By pass that bypass...and angioplasty too!

This year, 400,000 people will have their chests cracked open for heart bypass surgery, another 1 million will have angioplasty. If you asked most of them, "As a result of this procedure, do you think you 'fixed the problem'. they would likely say yes. And they would be wrong. Research shows--that with the exception of patients with severe disease, bypass operations don't prolong life or prevent future heart attacks. Nor does angioplasty. Yet, the average person thinks they have no choice other than to have these procedures performed (usually under duress since they're having heart pains at the time the doctor says, "you must or you'll die")
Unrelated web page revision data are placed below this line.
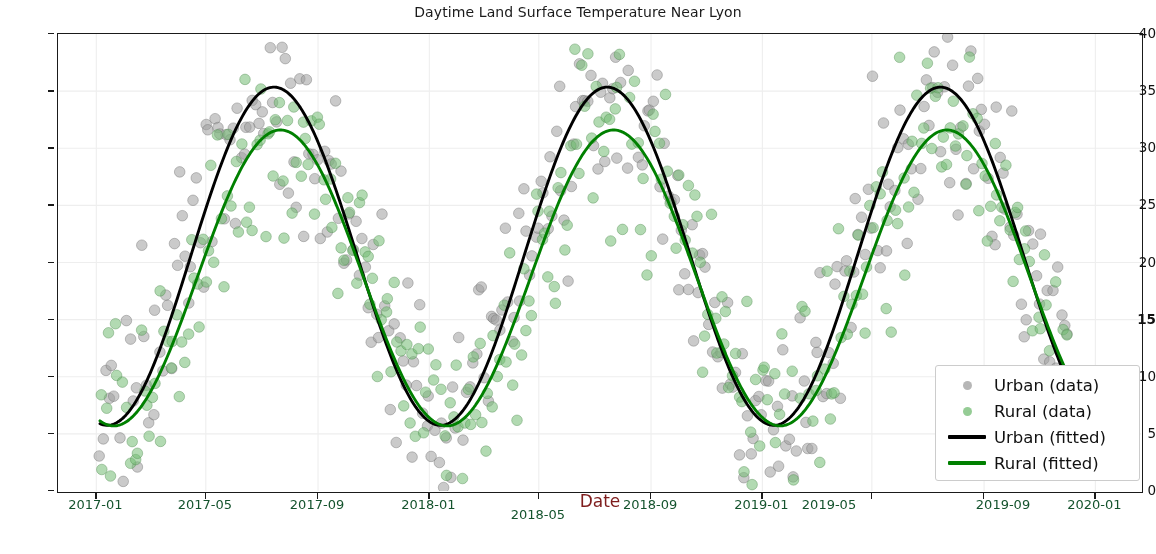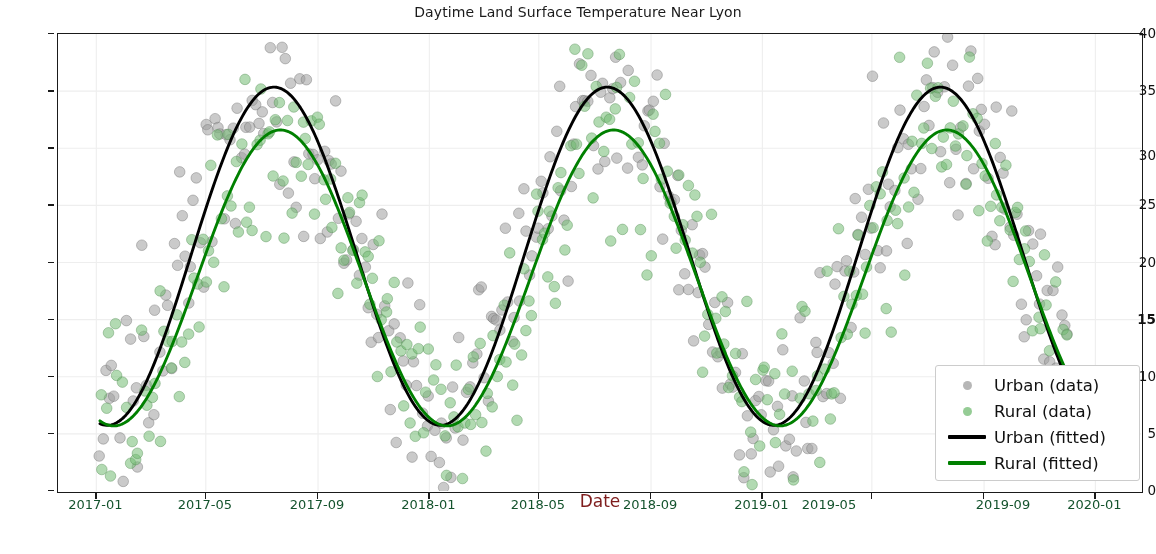--- a/index.html
+++ b/index.html
@@ -735,37 +735,37 @@
       <div class="ytick-label" style="top: 432.875px;">5</div>
       <div class="ytick-mark" style="top: 432.875px;"></div>
       <div class="ytick-label" style="top: 375.75px;">10</div>
       <div class="ytick-mark" style="top: 375.75px;"></div>
       <div class="ytick-label" style="top: 318.625px; font-weight: bold;">15</div>
       <div class="ytick-mark" style="top: 318.625px;"></div>
       <div class="ytick-label" style="top: 261.5px;">20</div>
       <div class="ytick-mark" style="top: 261.5px;"></div>
       <div class="ytick-label" style="top: 204.375px;">25</div>
       <div class="ytick-mark" style="top: 204.375px;"></div>
-      <div class="ytick-label" style="top: 147.25px; margin-top: 8px;">30</div>
+      <div class="ytick-label" style="top: 147.25px;">30</div>
       <div class="ytick-mark" style="top: 147.25px;"></div>
       <div class="ytick-label" style="top: 90.125px;">35</div>
       <div class="ytick-mark" style="top: 90.125px;"></div>
       <div class="ytick-label" style="top: 33px;">40</div>
       <div class="ytick-mark" style="top: 33px;"></div>
     </div>
   <div id="xticks">
       <div class="xtick-label" style="left: 95.3201px;">2017-01</div>
       <div class="xtick-mark" style="left: 95.3201px;"></div>
       <div class="xtick-label" style="left: 204.806px;">2017-05</div>
       <div class="xtick-mark" style="left: 204.806px;"></div>
       <div class="xtick-label" style="left: 317.029px;">2017-09</div>
       <div class="xtick-mark" style="left: 317.029px;"></div>
       <div class="xtick-label" style="left: 428.34px;">2018-01</div>
       <div class="xtick-mark" style="left: 428.34px;"></div>
-      <div class="xtick-label" style="left: 537.826px;">2018-05</div>
+      <div class="xtick-label" style="left: 537.826px; margin-top: 10px;">2018-05</div>
       <div class="xtick-mark" style="left: 537.826px;"></div>
       <div class="xtick-label" style="left: 650.05px;">2018-09</div>
       <div class="xtick-mark" style="left: 650.05px;"></div>
       <div class="xtick-label" style="left: 761.361px;">2019-01</div>
       <div class="xtick-mark" style="left: 761.361px;"></div>
       <div class="xtick-label" style="left: 829px;">2019-05</div>
       <div class="xtick-mark" style="left: 870.847px;"></div>
       <div class="xtick-label" style="left: 964px; margin-left: 39px;">2019-09</div>
       <div class="xtick-mark" style="left: 983.07px;"></div>
       <div class="xtick-label" style="left: 1094.38px;">2020-01</div>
Businesweek, 7/18/05 asks, Is heart surgery worth it (businessweek.com)? This article breaks the taboo on this topic and finally acknowledges what has been known by the medical profession for sometime. I recall reading over 10 years ago that angioplasty was rated(by doctors) as the number one least useful operation. When I first read this I thought, well, fine then, they'll stop doing them. But they didn't--they just kept 'perfecting its uselessness'. Angioplasty (where they put a little balloon type device to 'expand the blood vessel' to increase blood flow) gives symptom relief only--it doesn't cure anything.

What is better? Diet, lifestyle changes (exercise, meditation, emotional support groups). Hmmm, all the things you get when you make your Life Puzzle!

Wednesday, July 13, 2005

Wait til it's broke, then fix it! But don't change...

An interesting article in Fast Company magazine (May 2005) by Alan Deutschman, entitled Change or Die.
Essentially the article challenges you with this question--Told that you needed to change the way you think and act, otherwise you would die a lot sooner than necessary, would you change?

What do you think? Yes or no? The research he quotes says, no, you wouldn't change--even when death could be the result. I'd agree with him--most people would only do enough to get through the immediate crisis--but they wouldn't change their behaviors/lifestyle which created the problem in the first place.

The most significant aspect of Deutschman's article though was the REASON why most people don't change. It isn't because they don't have enough information, data, choices. It's because 'information', while important, isn't sufficient. Behavior change happens mostly by speaking to "people's feeling". And bottom line, we don't do that.

Which is sad, because most people are so "emotionally blocked". But it's also why it makes sense that changing our behavior so we can be healthier and live long doesn't happen for about 85% of people. As the article says, "Who wants to live longer when you're in chronic emotional pain?"

Ouch....
Saddest thing of all--it doesn't have to be that way. You can open these emotional blocks. It's not that hard....it is a big part of what I'm trying to help folks do through the Life Puzzle model. I'm not afraid to take on this piece of the puzzle, while most professionals are!